International Law and Treaty Expansion Beyond Disease Control

The five pillars of research in this area include:

1

Shift from Reactive Control to Proactive Prevention 

Historically, the WHO focused on technical, vertical, disease-specific interventions (e.g., controlling out breaks like malaria or Ebola). Current research prioritizes shifting this to "upstream" prevention, particularly through a "One Health" approach. 

  • WHO Treaty Expansion: Mandating parties to establish surveillance systems linking veterinary, wildlife, and human health data with their stated aim of stopping diseases before they emerge. 

2

Structural Determinants of Health

  • Research Focus: Analyzing legal, intellectual property, and logistical aspects of medical countermeasures.

  • The Pandemic Agreement’s Pathogen Access and Benefit-Sharing (PABS) System, which links the sharing of pathogen data with the sharing of vaccines and medicines.

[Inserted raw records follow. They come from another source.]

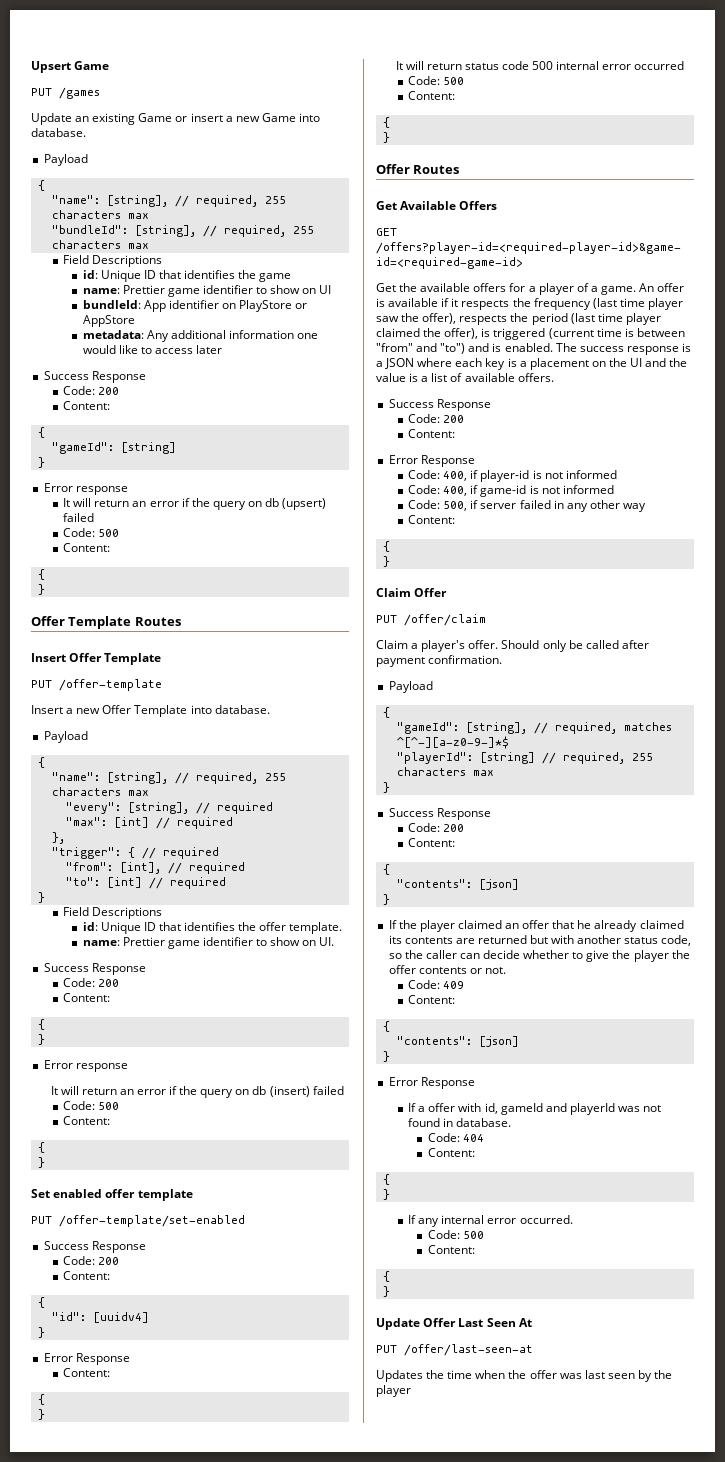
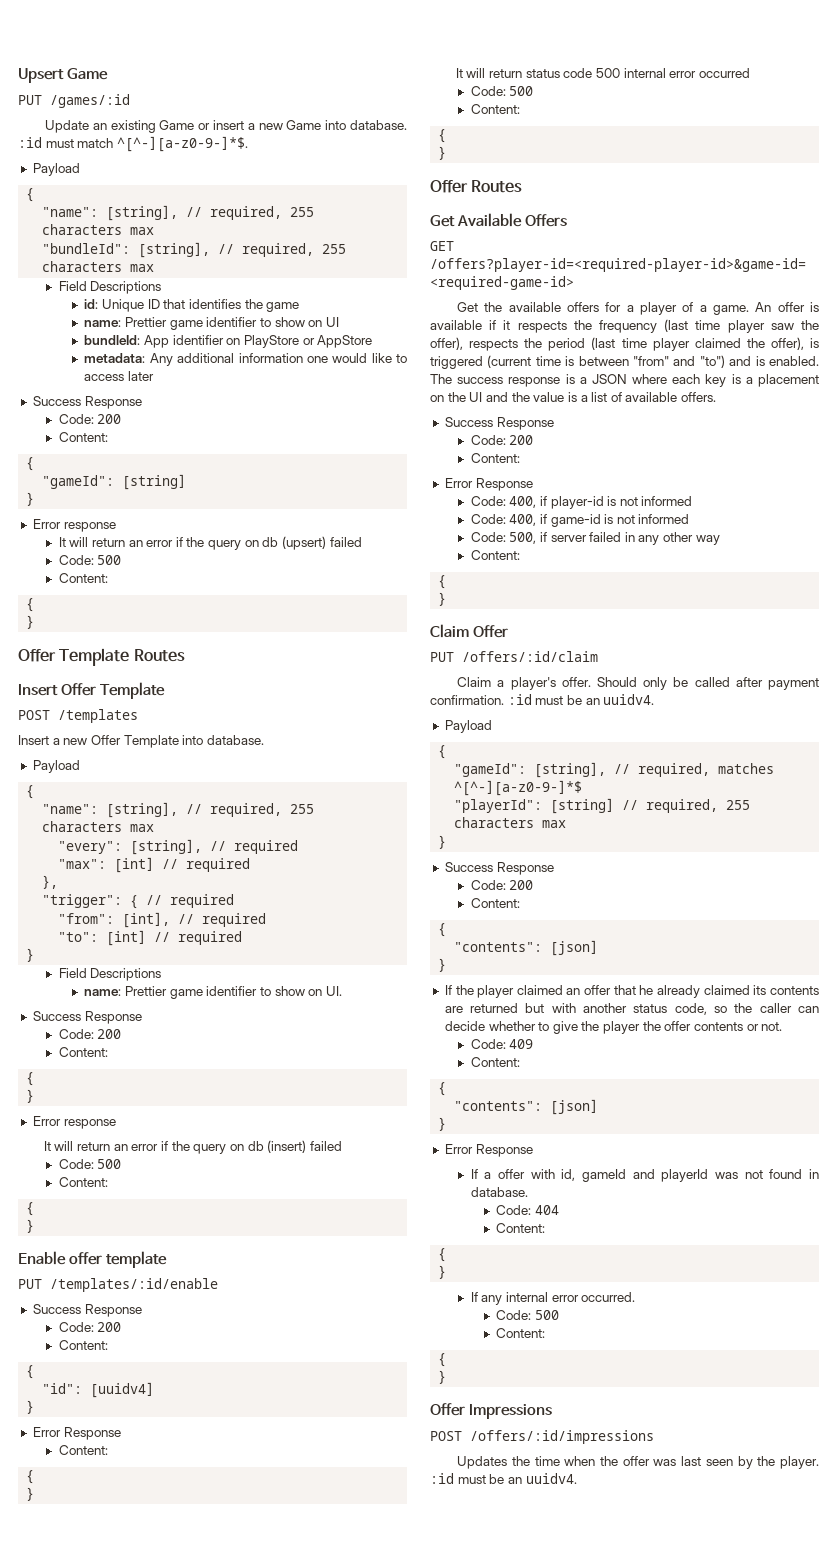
- PUT /games
+ PUT /games/:id
- Update an existing Game or insert a new Game into database.
+ Update an existing Game or insert a new Game into database. :id must match ^[^-][a-z0-9-]*$.
- PUT /offer-template
+ POST /templates
- id: Unique ID that identifies the offer template.
- Set enabled offer template
+ Enable offer template
- PUT /offer-template/set-enabled
+ PUT /templates/:id/enable
- PUT /offer/claim
+ PUT /offers/:id/claim
- Should only be called after payment confirmation.
+ Should only be called after payment confirmation. :id must be an uuidv4.
- Update Offer Last Seen At
- PUT /offer/last-seen-at
+ Offer Impressions
+ POST /offers/:id/impressions
- Updates the time when the offer was last seen by the player
+ Updates the time when the offer was last seen by the player. :id must be an uuidv4.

  • Technology Transfer: Promoting local manufacturing capacities to reduce reliance on global supply chains.

3

Strengthening Health Systems and Resilience

Research prioritizes the legal, financial, and infrastructural requirements for resilient, sustainable health systems that can withstand shocks without sacrificing routine care and economic stability.

4

Legal Innovation: "Soft" vs "Hard" Law

A major area of research is determining the appropriate legal structure to protect national sovereignty; analyzing how "soft law" (guidelines, recommendations) have transitioned to "hard law" (binding treaties), while examining the systemic risks from a "Framework Convention + Protocol" model which creates binding obligations for key issues like data sharing, technology transfer, and financing.

5

Governance Mechanisms

Research is focused on transparent decision-making processes for declaring health emergencies, and the roles of Conference of the Parties (COP) which act as the governing body for treaties and threaten accountability.